Hace tiempo, tanto que me lo contó mi madre, que hace ya ocho años que no puede contar nada, me contaron una de esas historias que demuestran cómo los políticos, los de este país y los de cualquier otro, y sus ideologías, son la lacra que condena al mundo a ser un lugar inhóspito y peligroso, un damero en el que las mediocridades que gobiernan en nombre de sus amos, juegan una partida en la que todos somos peones prescindibles, reemplazables, carentes de ningún tipo de valor, solo resguardados en los valores que nuestra propia consciencia, y convivencia, nos permita compartir, al margen de leyes, ideologías y otro tipo de intereses de los dueños del mundo, que, como las meigas de mi tierra, haberlos, haylos.
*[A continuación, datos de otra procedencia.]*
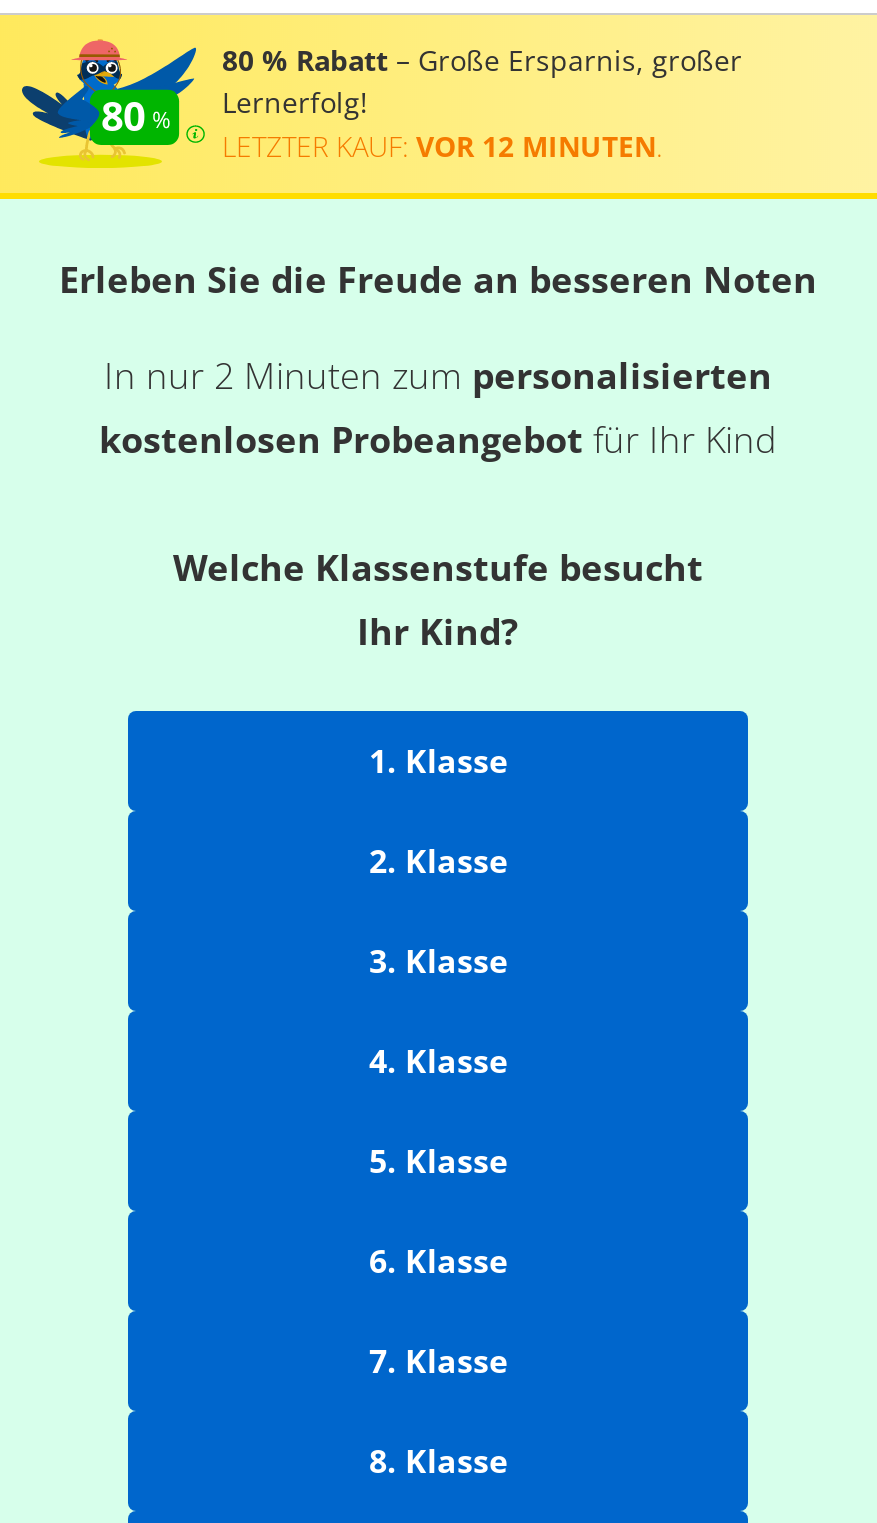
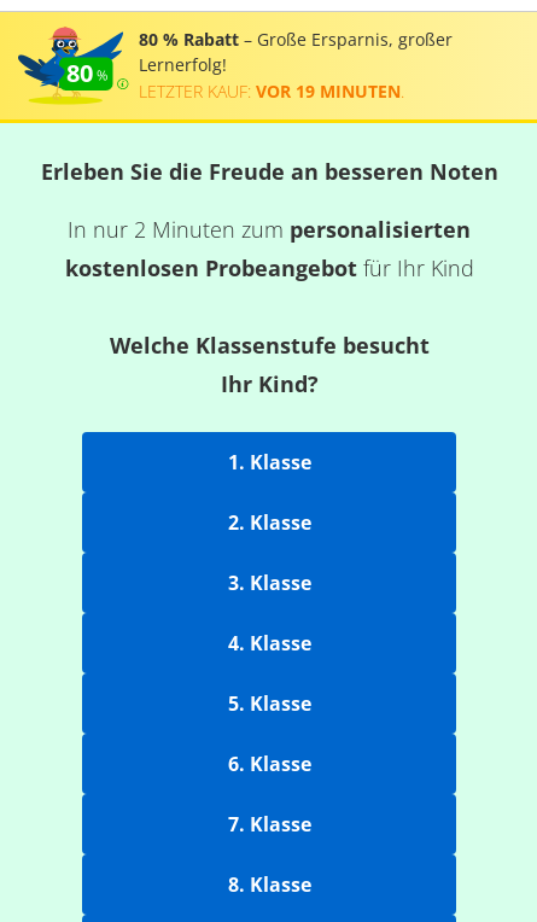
[222,126,662,164] LETZTER KAUF: VOR 12 MINUTEN. -> [139,79,404,102] LETZTER KAUF: VOR 19 MINUTEN.

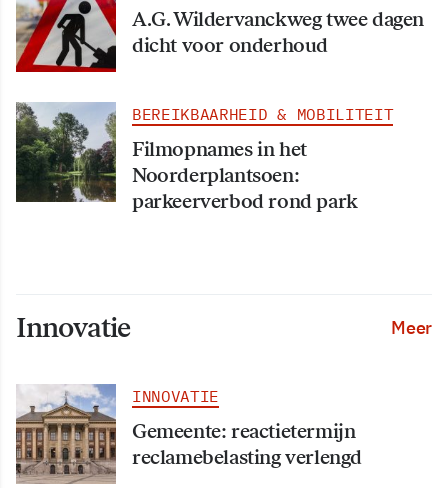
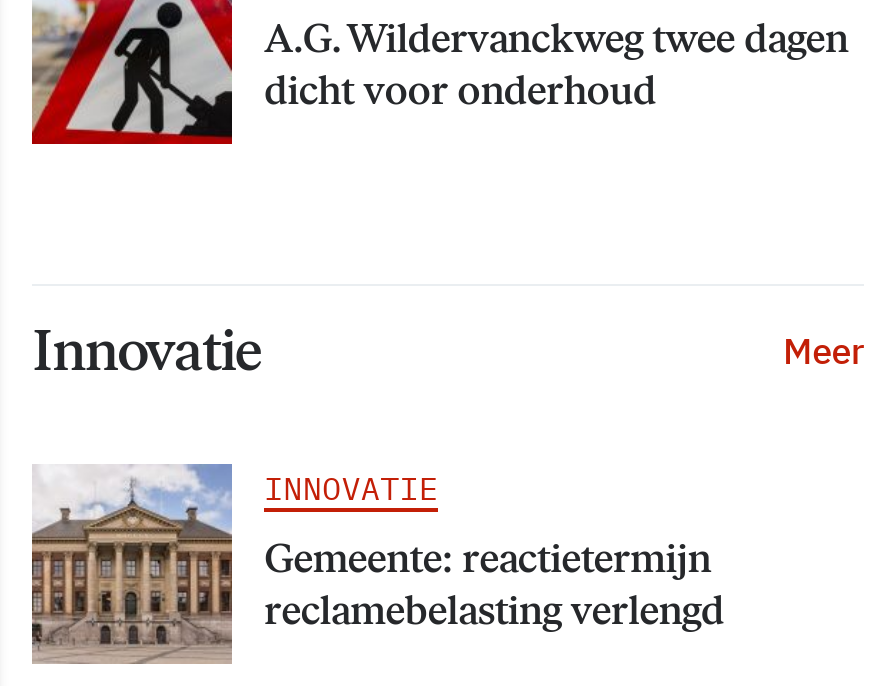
[15,102,393,213] [image] | BEREIKBAARHEID & MOBILITEIT | Filmopnames in het | Noorderplantsoen: | parkeerverbod rond park -> none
Pongámonos en situación, dando unas pinceladas, bastante gruesas, sobre el entorno de la historia. Estamos en Galicia, en la inmediata posguerra. Años 40, 41 del pasado siglo. Y los protagonistas, personas de a pié, familiares: mi bisabuelo, su hermanastro, masón reconocido, de base, lejos de conspiraciones mundiales, ni siquiera nacionales judeo-masónicas, unos mandos de la Guardia Civil orensana, y un perro.
Mi bisabuelo, Antonio Ferreiro, “Castaño”, era por aquellos tiempos encargado de la finca en la que estaba radicada la “fabrica de la luz” de La Gallega, en Las Laguna. Hombre de derechas, narrador impenitente, y ocurrente, de sucedidos imposibles, los más, improbables, todos, que pretendía haber vivido en primera persona, en sus tiempos cubanos, sí, los de la guerra de Cuba, jugaba habitualmente, según noticias, a diario, una partida de cartas con ciertos mandos de la Benemérita, partida en la que, como en toda partida que se precie, y no se vicie, se comenta, entre jugada y jugada, reproches al compañero, y puyas a los adversarios, las principales novedades que la actualidad, vía rumor, radio, o prensa, la televisión aún no había llegado, y estaban exentos de martirios como las redes sociales, iba proporcionando, y dados los convulsos tiempos, una guerra civil recién terminada, una guerra mundial en pleno desarrollo, estas novedades eran abundantes, y de gran interés.
El segundo protagonista, Tomás Iglesias, aunque él, como masón, laico y republicano, reivindicaba el Expósito que consideraba igual de digno, y que hacía mejor apaño a sus creencias y lealtades. Contaba de él, mi madre, un episodio en el que su esposa, después de ponerlo en la calle sin miramientos, le llamaba masón, a voz en grito, desde el minarete del balcón familiar. No conozco demasiados detalles de su vida, salvo estos dos hechos destacados: su expulsión de su hogar, y la historia que nos ocupa. Como es evidente, masón y republicano, y en los años apuntados, Tomás Expósito, o Iglesias, que tanto da para la historia que nos ocupa, estaba perseguido, y oculto en una finca de los alrededores, para evitar los rigores de una represión política inclemente, feroz.
El perro, “Satán”, si la memoria no me traiciona, y algún otro conocedor de la historia no me desmiente, era propiedad de mi bisabuelo, que lo tenía en la finca, en Las Lagunas.
El caso es que, tal como ya he apuntado, mi bisabuelo jugaba casi a diario, una partida de cartas con unos cuantos compañeros, que eran, además, y fundamentalmente para esta historia, miembros de la Institución Armada. No sé, ni tampoco importa, el nombre de aquellas personas. No sé, y no tiene importancia, de que se hablaba en aquellas partidas. No sé, y apenas cuenta para el desarrollo de la historia, a qué se jugaba, o quién ganaba habitualmente. Pero, lo que sí importa, es que aquellos miembros de la Guardia Civil que compartían tertulia y partida con mi bisabuelo, fuera intencionadamente, o sin queriendo, acostumbraban a compartir entre jugada y jugada, entre chanza y chanza, entre reproche y alabanza, las zonas por las que se iban a intensificar las redadas y registros en los siguientes días. Al menos si entre esas zonas estaba aquella en la que Tomás Iglesias permanecía a resguardo de inquisiciones y represiones.
Cuando tal cosa sucedía, mi bisabuelo, al llegar a la finca, desataba a “Satán”, y lo encaminaba hacia el refugio de su hermanastro, quién, al ver aparecer al perro, sabía que tenía que ponerse a resguardo, durante unos días.
Y así, burla burlando, transcurrieron los peores tiempos de represión, y Tomás, el hermanastro de mi bisabuelo, rojo, masón y republicano (judío no, al menos hasta donde se sabe), logró volver a la sociedad, y tener una vida, lo más normal posible, para los tiempos que corrían, y disfrutar de su familia.
Y es que, dejando a los políticos, a los fanáticos, a los populistas, a los radicales, a un lado, la vida mejora considerablemente.